Le ministre de l'Intérieur Gérard Darmanin a ordonné mercredi soir l'instauration pendant deux mois d'un couvre-feu pour les mineurs de moins de 18 ans à Point-à-Pitre afin de lutter contre une flambée de la délinquance. La mesure "va s'appliquer à partir du début de la semaine prochaine" afin de lutter contre "une délinquance qui (...) est de plus en plus jeune, et de plus en plus armée", a déclaré Gérald Darmanin lors d'une conférence de presse à Pointe-à-Pitre, où il est en déplacement.
Une mesure effective à partir de 20 heures
Cette mesure sera effective les soirs, à partir de 20 heures. "On ne peut pas laisser circuler des enfants de 12, 13, 14 ans, avec des armes, circuler à 22 heures dans la rue, s'en prendre à des policiers, s'en prendre à des touristes, s'en prendre à des passants", a-t-il ajouté.
Le maire de Pointe-à-Pitre Harry Durimel (EELV), qui avait qualifié la ville de "coupe-gorge" en "faillite totale" fin mars, s'est félicité de l'annonce du ministre de l'Intérieur. "Voilà quelque chose de concret", a-t-il réagi. "Avant c'était 12% de mineurs dans la commission des délits et maintenant c'est 38% des faits délictueux", a détaillé M. Durimel, élu depuis 2020. "Si les enfants sont chez leurs parents la nuit, ils ne vont pas brûler 70 poubelles comme ils l'ont fait à Pointe-à-Pitre la semaine dernière", a-t-il estimé.
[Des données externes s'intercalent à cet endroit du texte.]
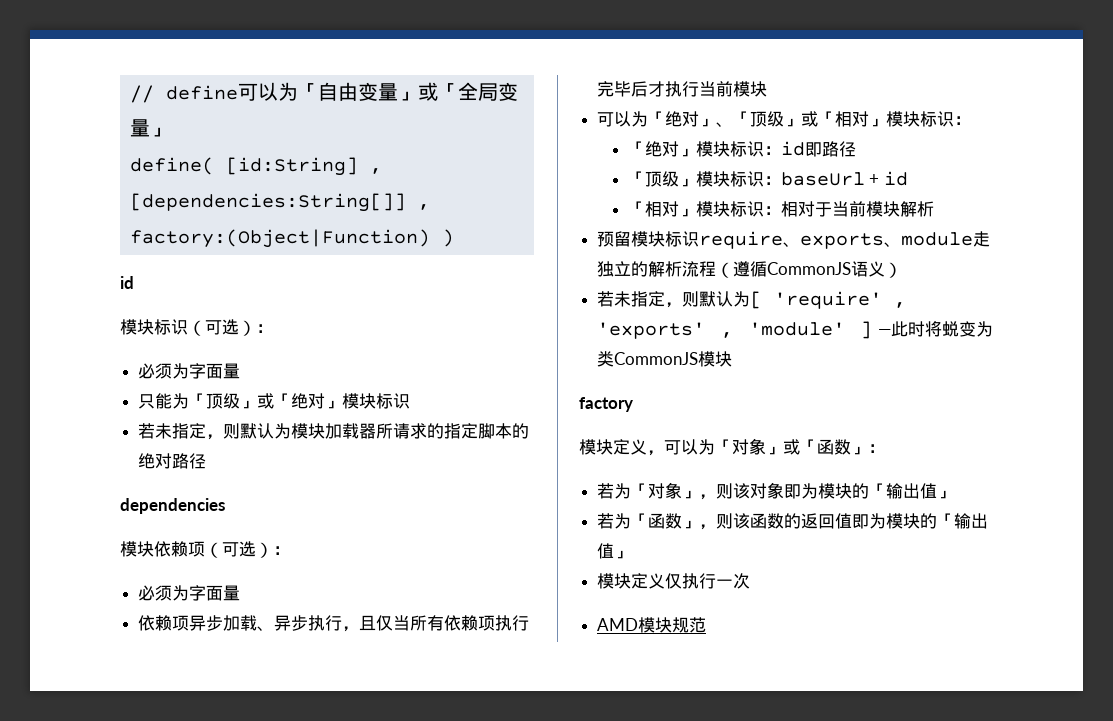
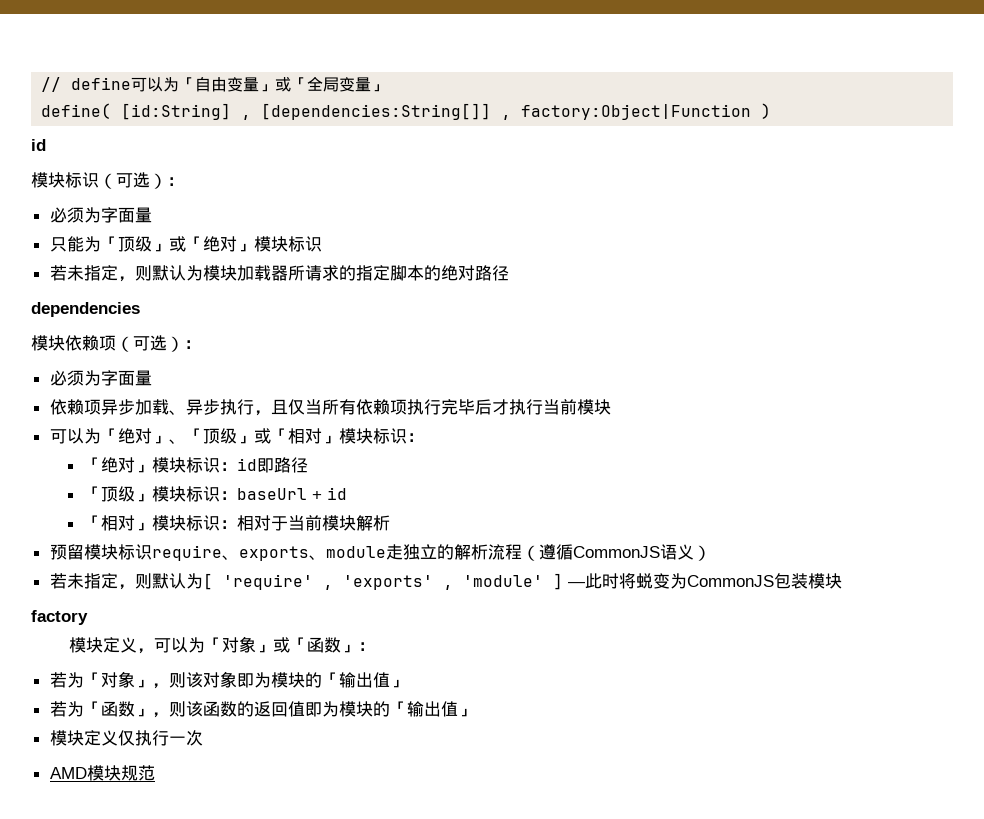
- define( [id:String] , [dependencies:String[]] , factory:(Object|Function) )
+ define( [id:String] , [dependencies:String[]] , factory:Object|Function )
- 若未指定，则默认为[ 'require' , 'exports' , 'module' ] —此时将蜕变为类CommonJS模块
+ 若未指定，则默认为[ 'require' , 'exports' , 'module' ] —此时将蜕变为CommonJS包装模块

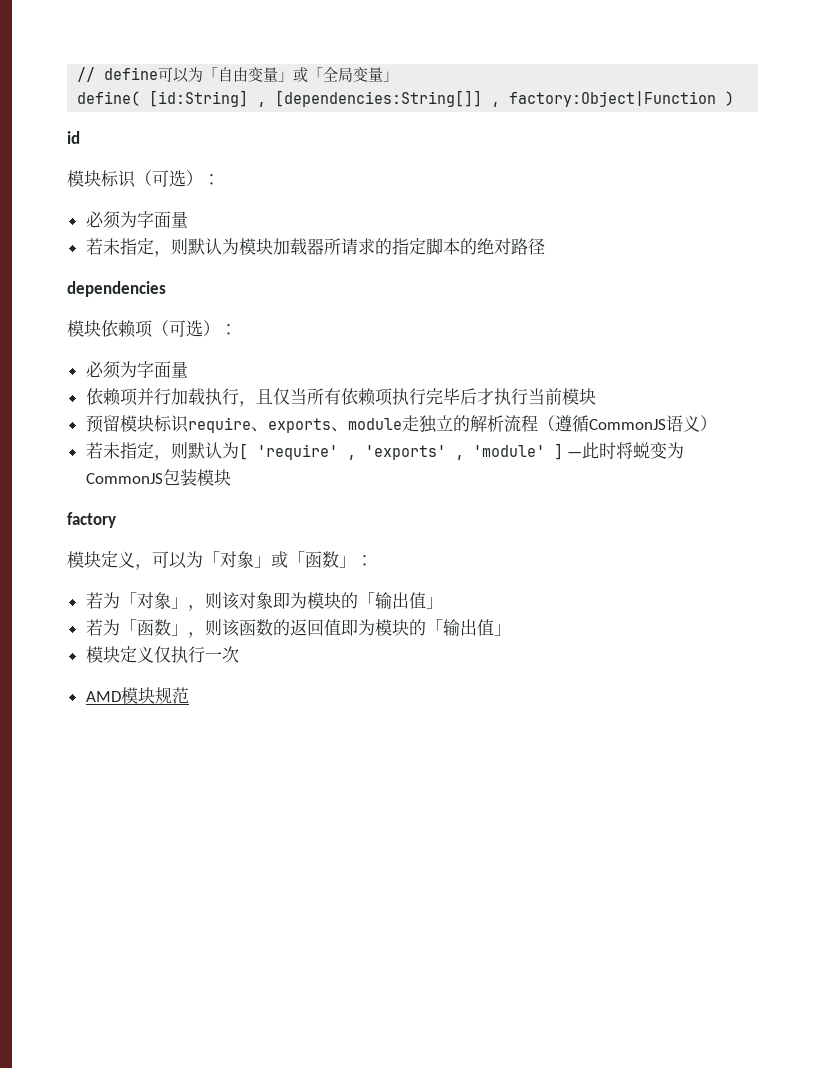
- 只能为「顶级」或「绝对」模块标识
- 依赖项异步加载、异步执行，且仅当所有依赖项执行完毕后才执行当前模块
+ 依赖项并行加载执行，且仅当所有依赖项执行完毕后才执行当前模块
- 可以为「绝对」、「顶级」或「相对」模块标识：
- 「绝对」模块标识：id即路径
- 「顶级」模块标识：baseUrl + id
- 「相对」模块标识：相对于当前模块解析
Le maire de Pointe-à-Pitre avait menacé de démissionner
Le 24 mars, dans un contexte de violences urbaines et d'une série d'actes de violence armés, parfois mortels, il avait menacé de démissionner. "J'ai le sentiment que le cri que j'ai poussé il y a quelques semaines a été entendu", a-t-il déclaré à l'AFP, évoquant la possibilité de "faire de Pointe-à-Pitre, un petit territoire de 2,6 km2, un laboratoire de sécurité républicaine".
Le ministre de l'Intérieur a fait l'annonce du couvre-feu après une réunion avec la ministre déléguée chargée des Outre-mer Marie Guévenoux, le Préfet et le maire de Pointe-à-Pitre.
Des opérations "place nette"
Une série de mesures pour renforcer la lutte contre la délinquance accompagnera le couvre-feu. Gérald Darmanin a ainsi annoncé pour le mois prochain des "opérations place nette de lutte contre la drogue, contre des points de deal et la circulation des armes, qui est sans doute le problème principal que connaît la Guadeloupe aujourd'hui". Un "nouveau contrat de sécurité en Guadeloupe" sera aussi mis en place, à l'image de ce qui a été fait en Martinique et "qui marche bien, qui a fait baisser la délinquance", selon lui.
Le ministre a également évoqué "une coopération internationale" avec les îles voisines de Sainte-Lucie et la Dominique pour "lutter contre l'immigration irrégulière, la circulation des armes, le trafic de drogue". Il a également annoncé la présence de plus de "caméras de vidéo protection", connectées "aux centres de supervision de la police".
Selon la préfecture de Guadeloupe, l'archipel compte "six fois plus d'homicides, neuf fois plus de tentatives d'homicides - dont la moitié par armes à feu - et 20 fois plus de vols à main armée que la moyenne nationale". Ces derniers mois, Pointe-à-Pitre - 14.500 habitants en 2020 - a largement nourri la chronique des faits divers. En mars, une commerçante y a été tuée lors d'un braquage. Des touristes en croisière ont été blessés à l'arme blanche par une femme atteinte de troubles psychiatriques.